福福吉吉

隣人-The Neighbors-の福福吉吉のレビュー・感想・評価

隣人-The Neighbors-(2012年製作の映画)
3.5
◆あらすじ◆
カンサン団地11棟201号に住むギョンヒは娘のヨソンが殺害されて以来、娘の幻覚に怯える毎日を送っていた。ヨソンを殺害した犯人が捕まらないまま、次々と殺人事件が連続して起きており、同じ団地に住む住人たちは精神的に追い詰められていた。そんな中、ギョンヒの隣人である102号室の男の行動を不審に思う人々が現れる。

◆感想◆
娘を殺害された母親が少しずつ娘への思いを募らせていく展開とともに、隣人の102号室の男と団地の関係者が少しずつ絡んでいくストーリーとなっており、母親が娘への愛情を再確認していく部分と、102号室の男がとても尋常とは思えない不可解な行動をとる部分が上手く並行して描かれていました。

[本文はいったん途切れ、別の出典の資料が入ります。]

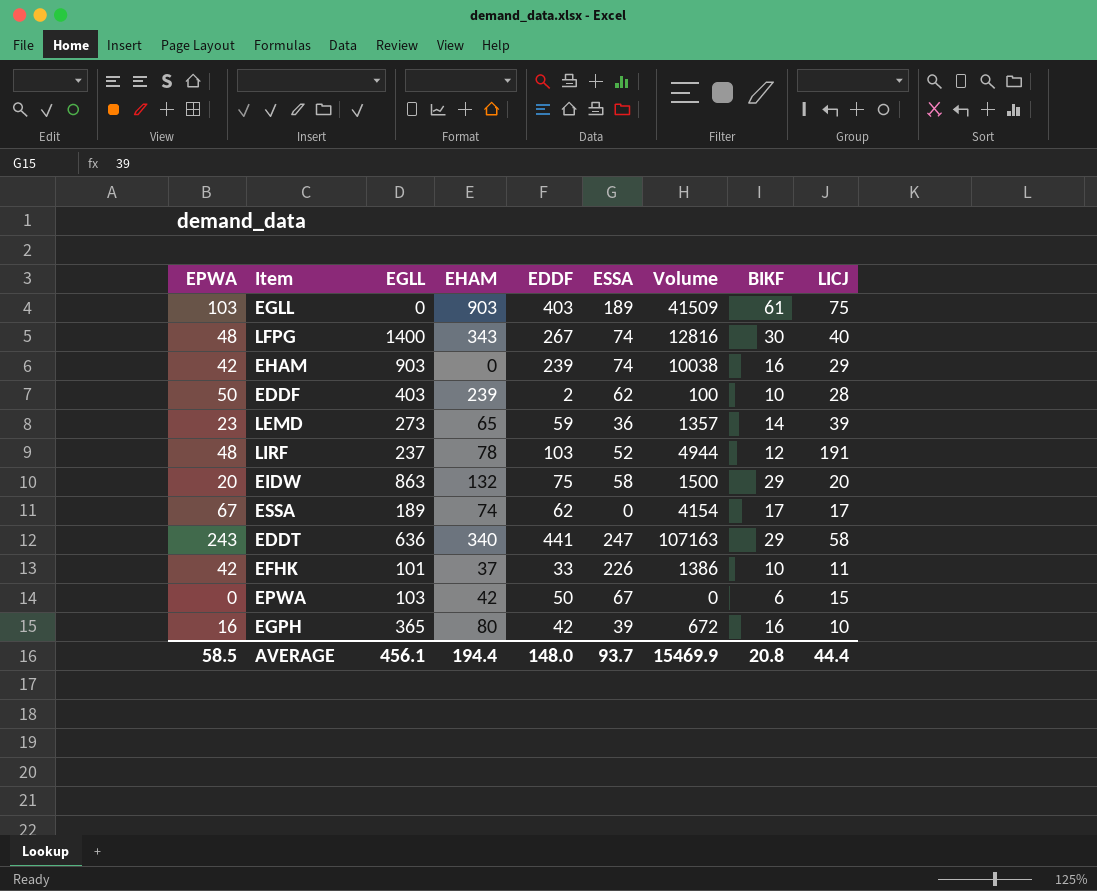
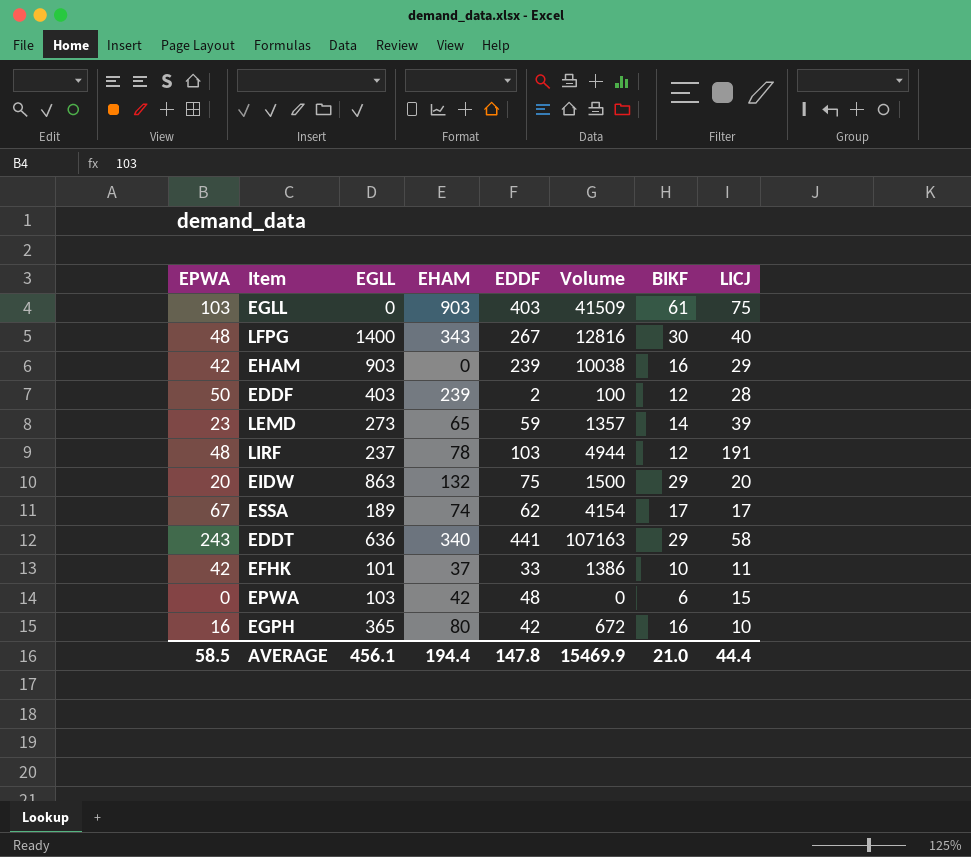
column ESSA | position: 6 -> none
EDDF | BIKF: 10 -> 12
EPWA | EDDF: 50 -> 48
AVERAGE | EDDF: 148.0 -> 147.8
AVERAGE | BIKF: 20.8 -> 21.0

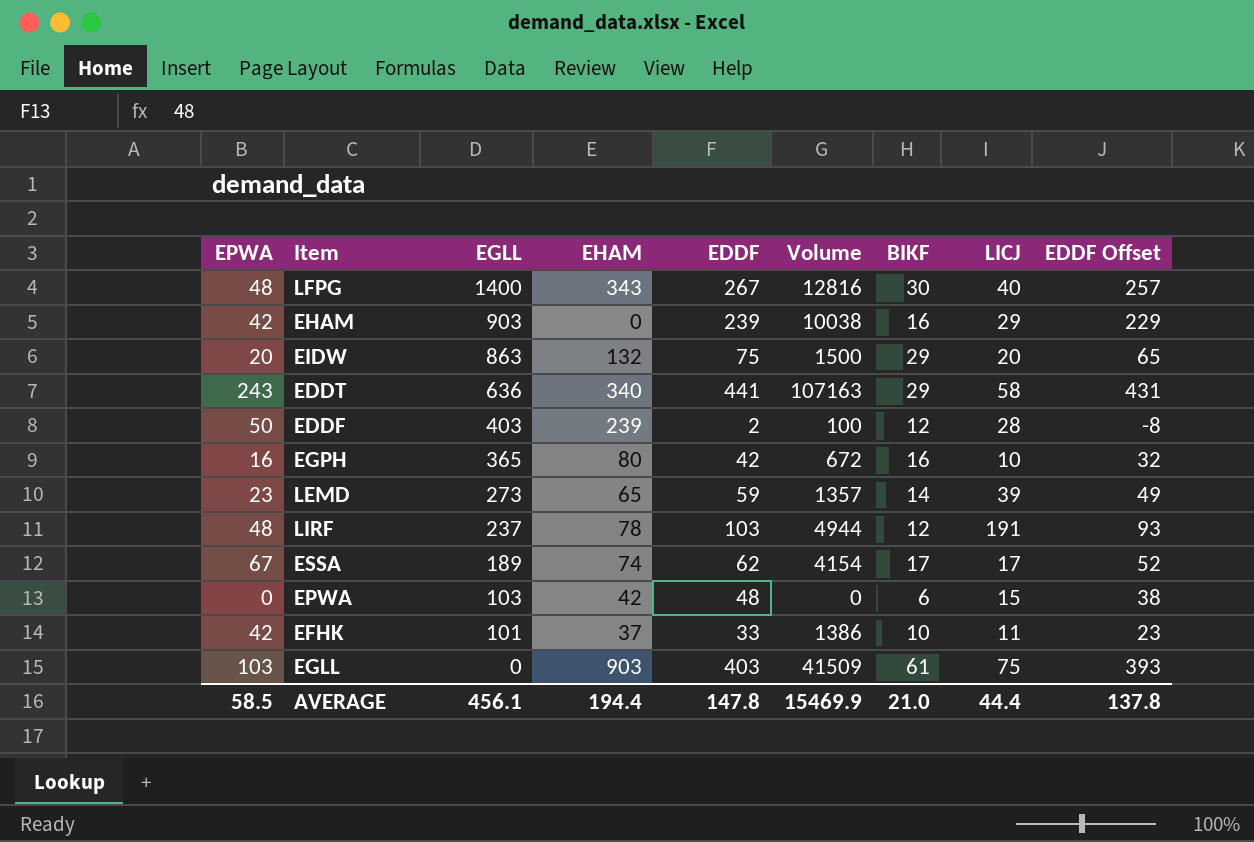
row order: none -> EGLL descending
column EDDF Offset | formula: none -> [EDDF] - 10

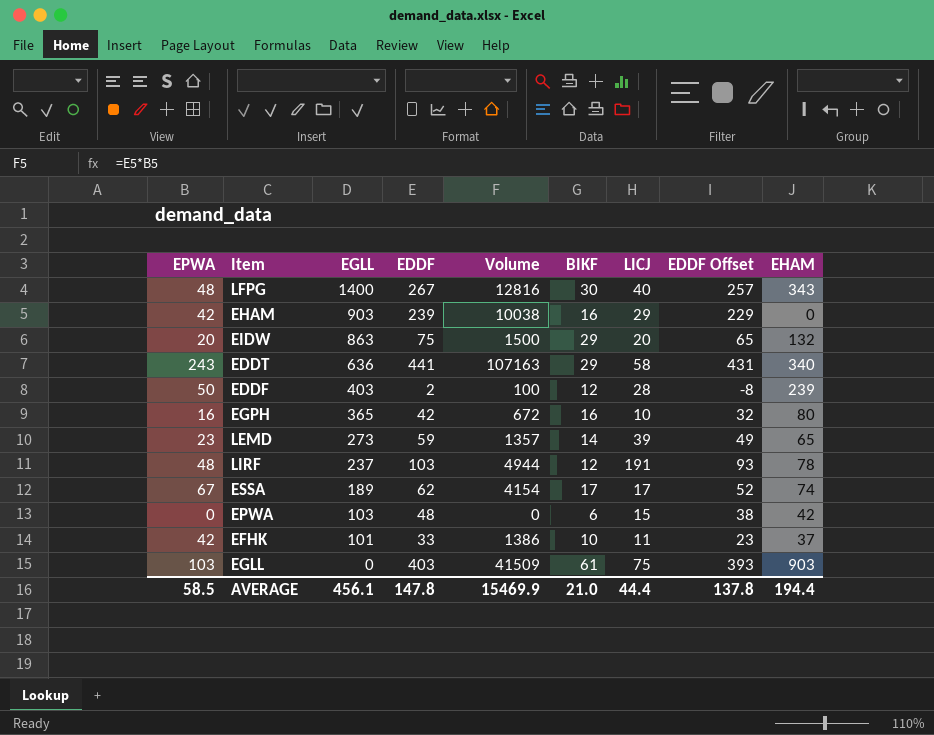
column EHAM | position: 4 -> 9

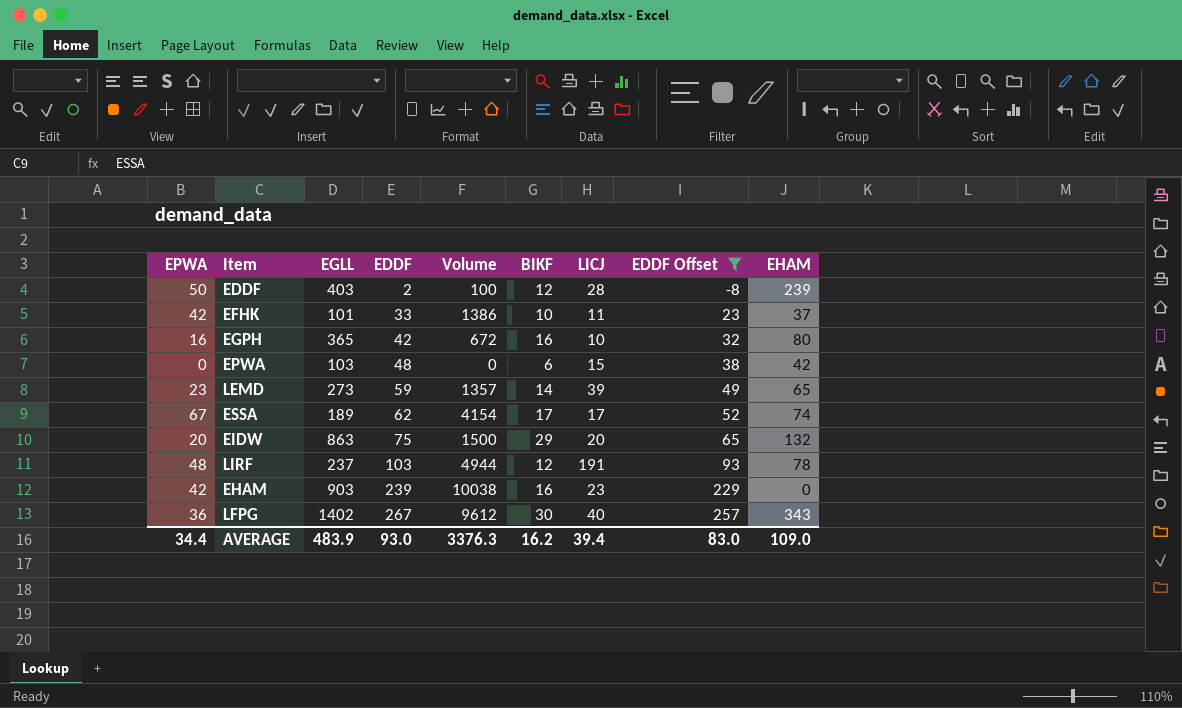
filter: none -> EDDF Offset <= 257
row order: EGLL descending -> EDDF ascending
EHAM | LICJ: 29 -> 23
LFPG | EPWA: 48 -> 36
LFPG | EGLL: 1400 -> 1402
LFPG | Volume: 12816 -> 9612
AVERAGE | EPWA: 58.5 -> 34.4
AVERAGE | EGLL: 456.1 -> 483.9
AVERAGE | EDDF: 147.8 -> 93.0
AVERAGE | Volume: 15469.9 -> 3376.3
AVERAGE | BIKF: 21.0 -> 16.2
AVERAGE | LICJ: 44.4 -> 39.4
AVERAGE | EDDF Offset: 137.8 -> 83.0
AVERAGE | EHAM: 194.4 -> 109.0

201号室の住人のギョンヒ(キム・ユンジン)は、娘のヨソンの塾の帰りに迎えに行かなかったことで何者かに拉致され、殺されてしまっており、それが原因で心に深い傷を負います。ヨソンは実子でないため、2人は少しずつ母娘の関係を築いている最中であったため、ヨソンが帰宅する幻を見てギョンヒは恐怖を覚えます。ギョンヒは時間が経つにつれ、ギョンヒの遺品などからヨソンが自分を母親だと認めていてくれていたことを理解していく流れは本作の一番の見どころだと思います。

そして、102号室の男(リュ・スンヒョク)は最初から陰湿な雰囲気を醸し出していて、彼と団地の関係者たちが絡んでいくことで、彼への不信感が高まっていきます。ピザの配達員や鞄屋の亭主、管理人、婦人会長、高利貸しの男など彼と接点を持った人物がストーリー後半にしっかり繋がっていく展開は観ていて面白かったです。ちなみに高利貸しの男をマ・ドンソクが演じており、これがかなり強くて一人だけ超人と化していて笑いました。

ストーリー前半のギョンヒのシーンでギョンヒが常に怯え続けているので、その部分で少しテンポの悪さと精神的な暗さがあって観ていてしんどかったですが、それがしっかり後半に活きていたので、その点で良かったと思います。

ホラーテイストを組み込んだサスペンスとしてなかなか面白かったです。